» **Records to process**
########
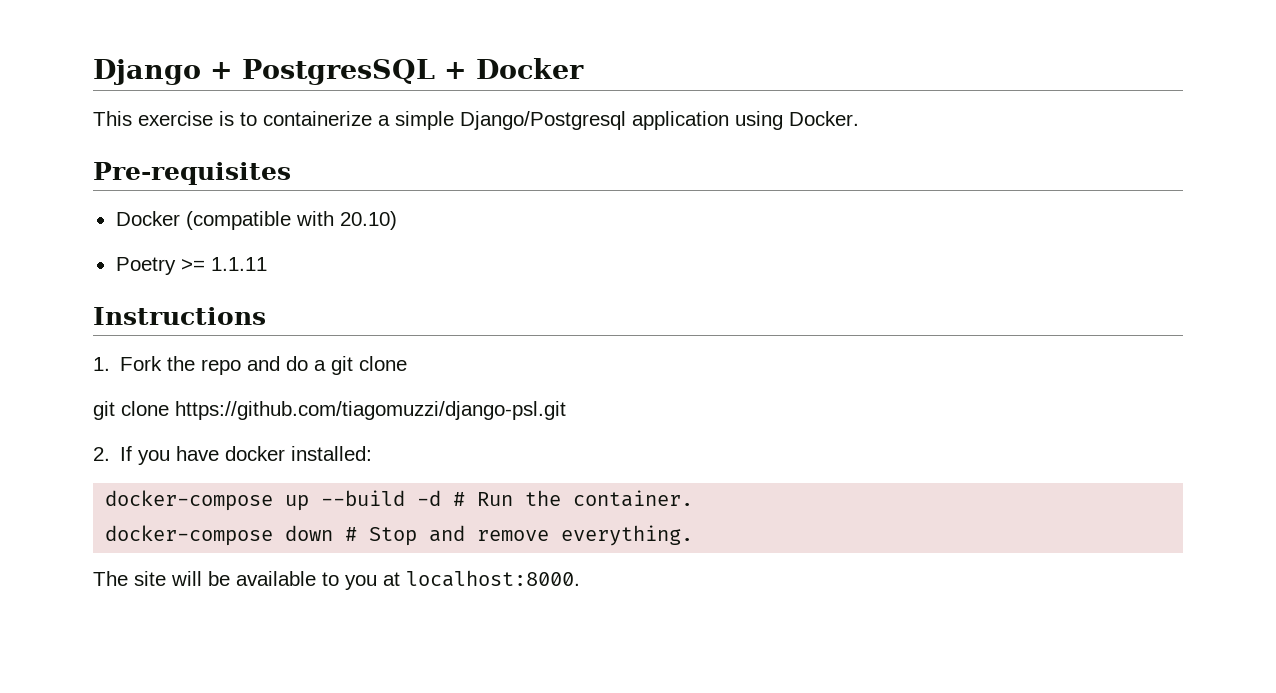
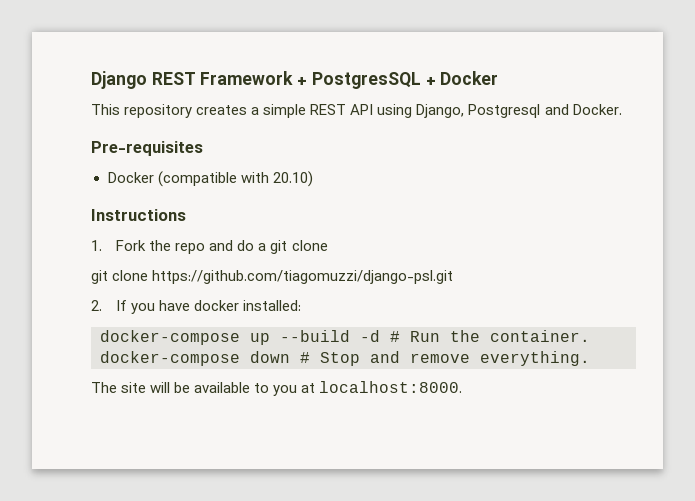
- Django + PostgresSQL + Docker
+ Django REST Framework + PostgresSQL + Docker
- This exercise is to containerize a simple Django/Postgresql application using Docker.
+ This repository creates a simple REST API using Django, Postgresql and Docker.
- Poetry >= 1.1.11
########
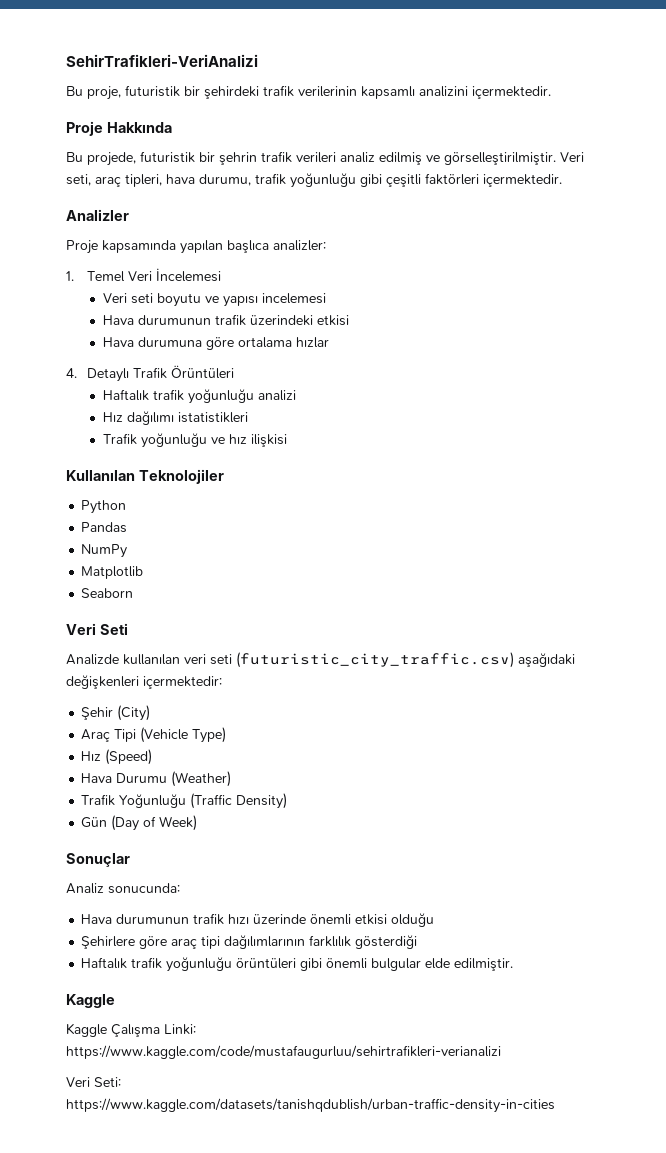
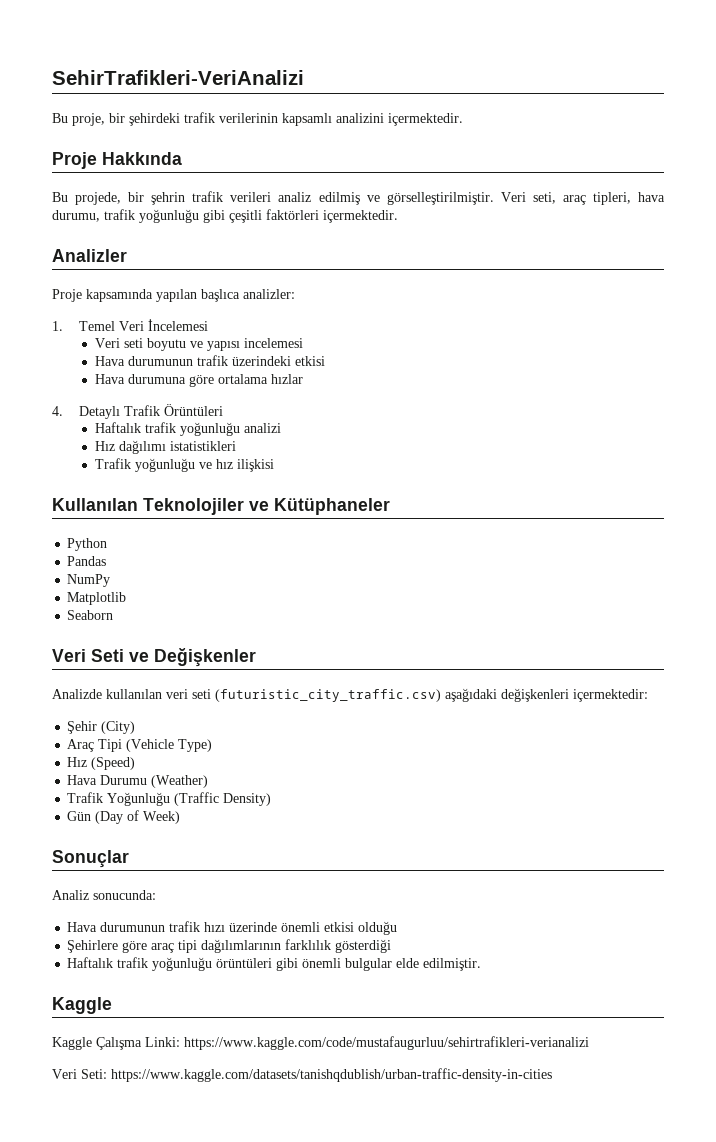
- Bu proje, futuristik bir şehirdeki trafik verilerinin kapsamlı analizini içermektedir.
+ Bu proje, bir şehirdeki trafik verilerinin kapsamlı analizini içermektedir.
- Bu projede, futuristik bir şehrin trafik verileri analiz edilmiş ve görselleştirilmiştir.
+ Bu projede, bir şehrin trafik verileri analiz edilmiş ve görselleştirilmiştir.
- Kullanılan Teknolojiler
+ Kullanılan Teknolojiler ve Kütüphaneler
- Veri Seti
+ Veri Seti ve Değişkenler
########
» **Work to be completed**
Retype, exactly and in full, the lines above from the one containing "- Django + PostgresSQL + Docker" through the one containing "- Poetry >= 1.1.11".

» **Result**
- Django + PostgresSQL + Docker
+ Django REST Framework + PostgresSQL + Docker
- This exercise is to containerize a simple Django/Postgresql application using Docker.
+ This repository creates a simple REST API using Django, Postgresql and Docker.
- Poetry >= 1.1.11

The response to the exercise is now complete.